Believing that she is pithy enough to take on the emotionalism, bleeding-heart sentiments of those "rats" she despises, her blog ends up reading like the fanatical rants of someone who believes the Virgin Mary speaks through her salad fork.

I've never seen someone who is so fed up with modern Episcopalianism, who left the church because of what she despises, give an almost Joan Rivers commentary on Episcopal Bishop Katherine Jefferts Schori's Investiture. She spent paragraphs dissecting every movement Schori made, especially a very gay commentary on Schori's choice of vestments.

Despite the inadvertent humor, after doing a little background check on her, it was easy to find out all about her own hypocritical life.

Just simply scanning her own blog archives gave me, a part-time researcher, enough information to find out that this very devout and pious Catholic, who abhors the "evil" she sees within the Episcopal church, also is quite fond of two very well known atheists!

She is quite the fan of magicians Penn and Teller. Hey, I love them too. I think Penn Gillette is brilliant and I love their show, "Bull*&!t" on Showtime. Each week, they take on some fad, religious institution and prove that it's, well, bulls**t. My confusion with this woman is not that she worships Penn and Teller, but that she's so fanatical about her right-wing Catholicism, and so fanatically against the current Episcopal majority, because they are allegedly immoral leftists, who—according to her—promote homosexuality and do not support procreation.

Yet, how can she have such a devotion to two atheists, who are magicians? In the past, her new-found religion would have put them on trial and executed them, for their "magic." In one episode alone, they mocked Mother Theresa to the 10th degree.

So, maybe I don't get it. Maybe I don't get how she can worship Penn and Teller—admitted and proud atheists—even going backstage to meet them and posting all over the Internet about it, but yet she is determined to ridicule and condemn Episcopalians for being Godless.

Her posts are often nasty, comparing liberal Episcopalians to mice or rats—something that Hitler's propaganda machine did for the Jews—and then she'll post about the horrors of Hitler, and how her own, mentally challenged children would have been murdered by Hitler.

I often laugh a lot, when reading her posts. At the same time, her hypocrisy is typical of those who are fanatical about religion in general. But it certainly should be pointed out, for the five people that read and respond to her blog.

She's certainly entertained me. Again, she's a very intelligent, well read individual, who likes many of the same books, films, etc. that I like, however she'd never, ever try to get to know me, because I'm an evil liberal, who is also gay.

I'm single-handedly destroying her family and their way of life, along with the Episcopalians who don't ascribe to her brand of religion.

I can't decide if she reminds me of Sybil's mother, or Carrie White's mother, or a combo of both.
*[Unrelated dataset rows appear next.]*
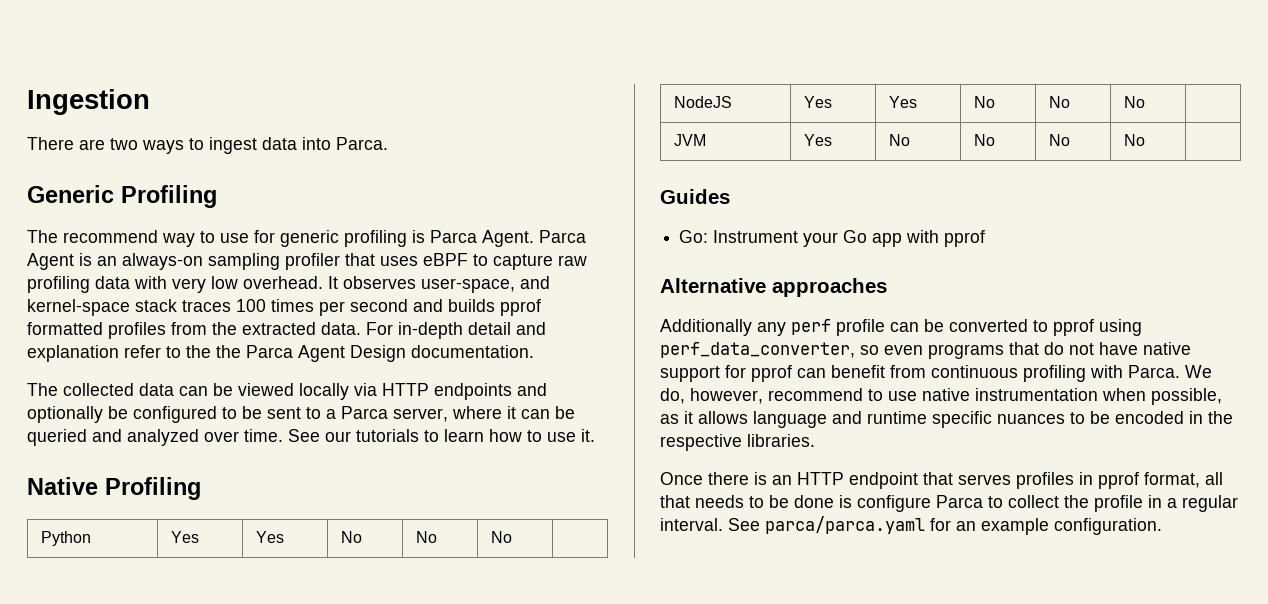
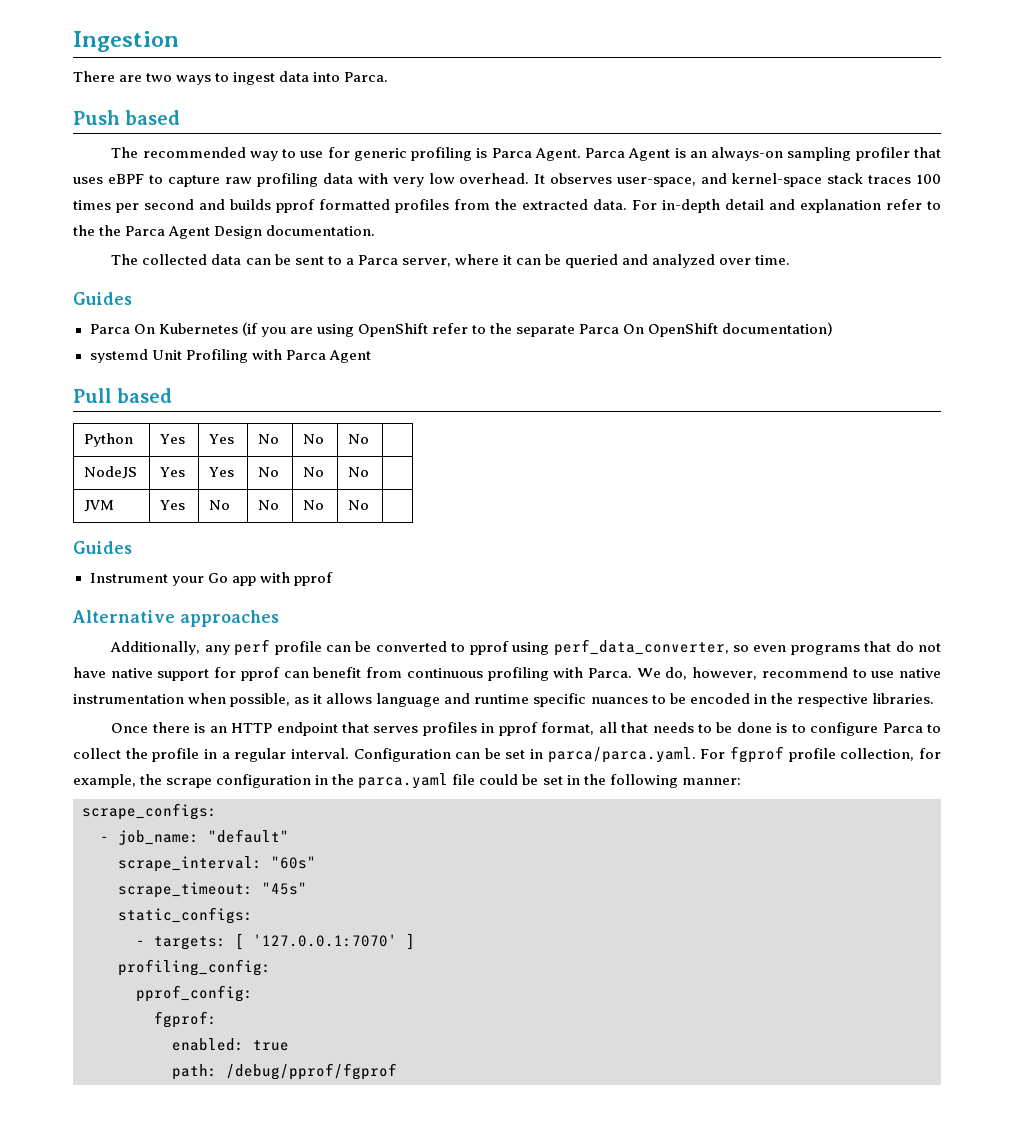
[27,185,217,208] [27,230,158,243] Generic Profiling // The recommend -> [73,110,181,125] [111,147,246,158] Push based // The recommended
[238,383,547,400] [27,406,262,423] viewed locally via HTTP endpoints and optionally be configured to be -> (291, 259) none
[288,429,595,442] [27,477,201,500] See our tutorials to learn how to use it. // Native Profiling -> [73,292,132,305] [89,322,834,337] [89,349,371,363] [73,388,173,403] // Guides // Parca On Kubernetes (if you are using OpenShift refer to the separate Parca On OpenShift documentation) // systemd Unit Profiling with Parca Agent // Pull based
[679,230,709,243] Go: -> (132, 547) none
[660,319,752,336] Additionally -> [110,641,201,655] Additionally,
(852, 501) none -> [791,724,806,733] to
[728,516,1162,535] See parca/parca.yaml for an example configuration. -> [353,746,941,763] [73,773,741,789] [82,803,217,820] [100,829,289,845] [118,856,316,872] [118,882,307,898] [118,907,253,924] [136,933,415,950] [118,959,271,976] [136,985,253,1002] [154,1011,217,1028] [172,1038,289,1051] [172,1063,397,1080] Configuration can be set in parca/parca.yaml. For fgprof profile collection, for example, the scrape configuration in the parca.yaml file could be set in the following manner: // scrape_configs: // - job_name: "default" // scrape_interval: "60s" // scrape_timeout: "45s" // static_configs: // - targets: [ '127.0.0.1:7070' ] // profiling_config: // pprof_config: // fgprof: // enabled: true // path: /debug/pprof/fgprof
I somehow see her sending her daughter into the closet to pray for forgiveness, after her daughter begins to menstruate.

But, following in the steps of the film version of Carrie, I wonder if she'll light a candle to the Virgin Mary or to Penn and Teller?

It's amazing how we humans compartmentalize everything, and then the anger and pain we hold, over some past event, begins to creep out into other areas of our lives. I think this woman deals with a lot of repression and anger.

Take a look at her blog and give her some more traffic!!! It's very funny, only when she doesn't intend to be funny. When she tries for the Ann Coulter effect, it's just boorish.

I've got to go to bed.

Its blog:

Cuckoo for Ko-Ko Puffs

Penn Gillette bio

Also, read a great letter sent to one of the maybe 10 dioceses that believe they represent the majority of Episcopalians, by Bishop Schori. I thought it was excellent and a great rebuke to Cuckoo for Ko-Ko Puffs' rabid ramblings.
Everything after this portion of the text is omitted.